(Supplied records)

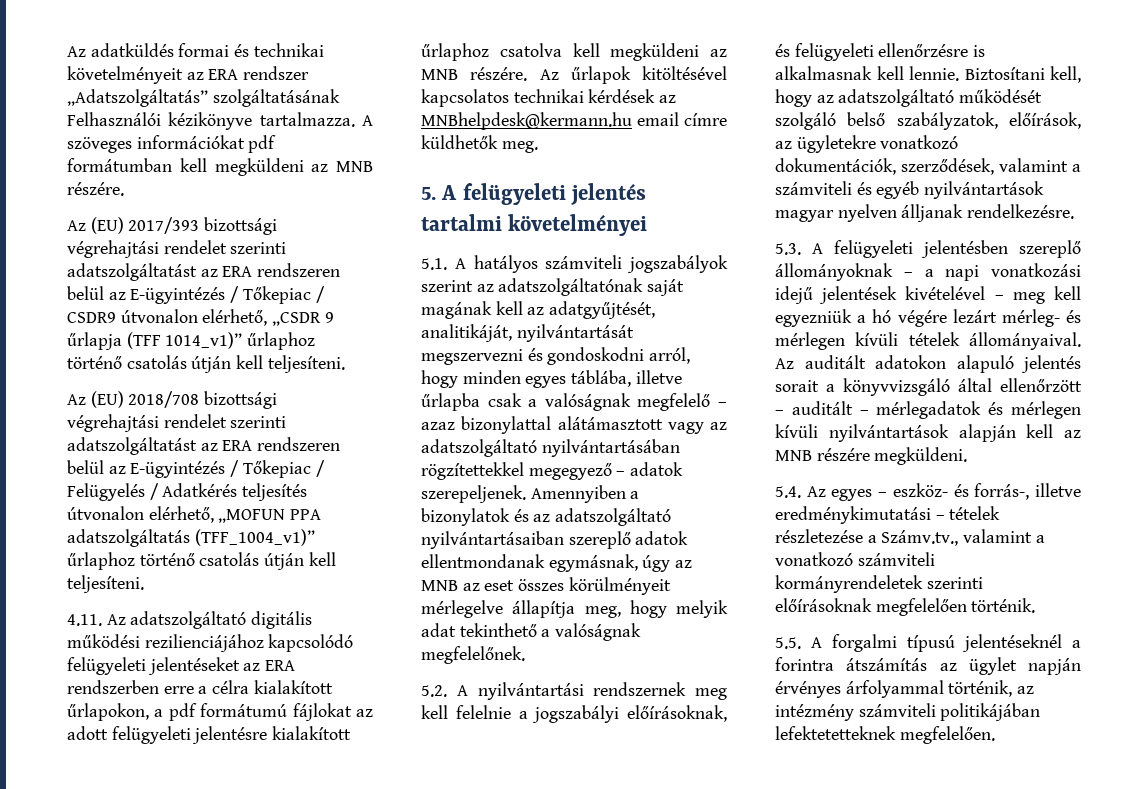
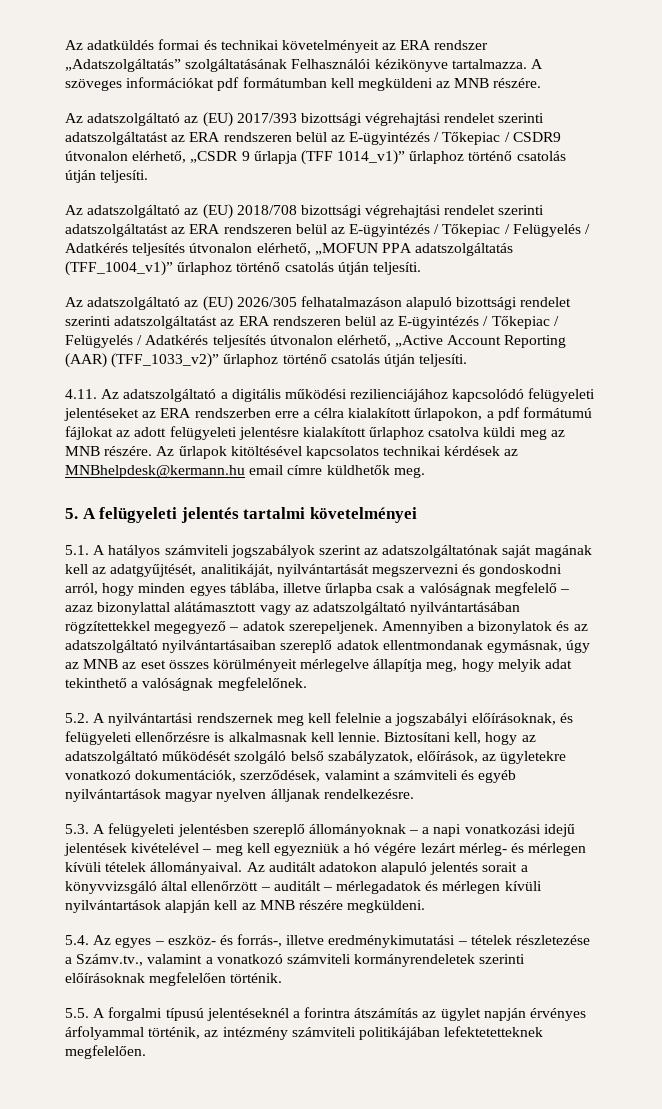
- Az (EU) 2017/393 bizottsági végrehajtási rendelet szerinti adatszolgáltatást az ERA rendszeren belül az E-ügyintézés / Tőkepiac / CSDR9 útvonalon elérhető, „CSDR 9 űrlapja (TFF 1014_v1)” űrlaphoz történő csatolás útján kell teljesíteni.
- Az (EU) 2018/708 bizottsági végrehajtási rendelet szerinti adatszolgáltatást az ERA rendszeren belül az E-ügyintézés / Tőkepiac / Felügyelés / Adatkérés teljesítés útvonalon elérhető, „MOFUN PPA adatszolgáltatás (TFF_1004_v1)” űrlaphoz történő csatolás útján kell teljesíteni.
+ Az adatszolgáltató az (EU) 2017/393 bizottsági végrehajtási rendelet szerinti adatszolgáltatást az ERA rendszeren belül az E-ügyintézés / Tőkepiac / CSDR9 útvonalon elérhető, „CSDR 9 űrlapja (TFF 1014_v1)” űrlaphoz történő csatolás útján teljesíti.
+ Az adatszolgáltató az (EU) 2018/708 bizottsági végrehajtási rendelet szerinti adatszolgáltatást az ERA rendszeren belül az E-ügyintézés / Tőkepiac / Felügyelés / Adatkérés teljesítés útvonalon elérhető, „MOFUN PPA adatszolgáltatás (TFF_1004_v1)” űrlaphoz történő csatolás útján teljesíti.
+ Az adatszolgáltató az (EU) 2026/305 felhatalmazáson alapuló bizottsági rendelet szerinti adatszolgáltatást az ERA rendszeren belül az E-ügyintézés / Tőkepiac / Felügyelés / Adatkérés teljesítés útvonalon elérhető, „Active Account Reporting (AAR) (TFF_1033_v2)” űrlaphoz történő csatolás útján teljesíti.
- 4.11. Az adatszolgáltató digitális működési rezilienciájához kapcsolódó felügyeleti jelentéseket az ERA rendszerben erre a célra kialakított űrlapokon, a pdf formátumú fájlokat az adott felügyeleti jelentésre kialakított űrlaphoz csatolva kell megküldeni az MNB részére.
+ 4.11. Az adatszolgáltató a digitális működési rezilienciájához kapcsolódó felügyeleti jelentéseket az ERA rendszerben erre a célra kialakított űrlapokon, a pdf formátumú fájlokat az adott felügyeleti jelentésre kialakított űrlaphoz csatolva küldi meg az MNB részére.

(End Supplied records)

> _Brief_
Which lines run from the one containing "adatszolgáltató az (EU) 2018/708" to the final line of the entries? Return those lines exactly, and only those.

> _Response to this task_
+ Az adatszolgáltató az (EU) 2018/708 bizottsági végrehajtási rendelet szerinti adatszolgáltatást az ERA rendszeren belül az E-ügyintézés / Tőkepiac / Felügyelés / Adatkérés teljesítés útvonalon elérhető, „MOFUN PPA adatszolgáltatás (TFF_1004_v1)” űrlaphoz történő csatolás útján teljesíti.
+ Az adatszolgáltató az (EU) 2026/305 felhatalmazáson alapuló bizottsági rendelet szerinti adatszolgáltatást az ERA rendszeren belül az E-ügyintézés / Tőkepiac / Felügyelés / Adatkérés teljesítés útvonalon elérhető, „Active Account Reporting (AAR) (TFF_1033_v2)” űrlaphoz történő csatolás útján teljesíti.
- 4.11. Az adatszolgáltató digitális működési rezilienciájához kapcsolódó felügyeleti jelentéseket az ERA rendszerben erre a célra kialakított űrlapokon, a pdf formátumú fájlokat az adott felügyeleti jelentésre kialakított űrlaphoz csatolva kell megküldeni az MNB részére.
+ 4.11. Az adatszolgáltató a digitális működési rezilienciájához kapcsolódó felügyeleti jelentéseket az ERA rendszerben erre a célra kialakított űrlapokon, a pdf formátumú fájlokat az adott felügyeleti jelentésre kialakított űrlaphoz csatolva küldi meg az MNB részére.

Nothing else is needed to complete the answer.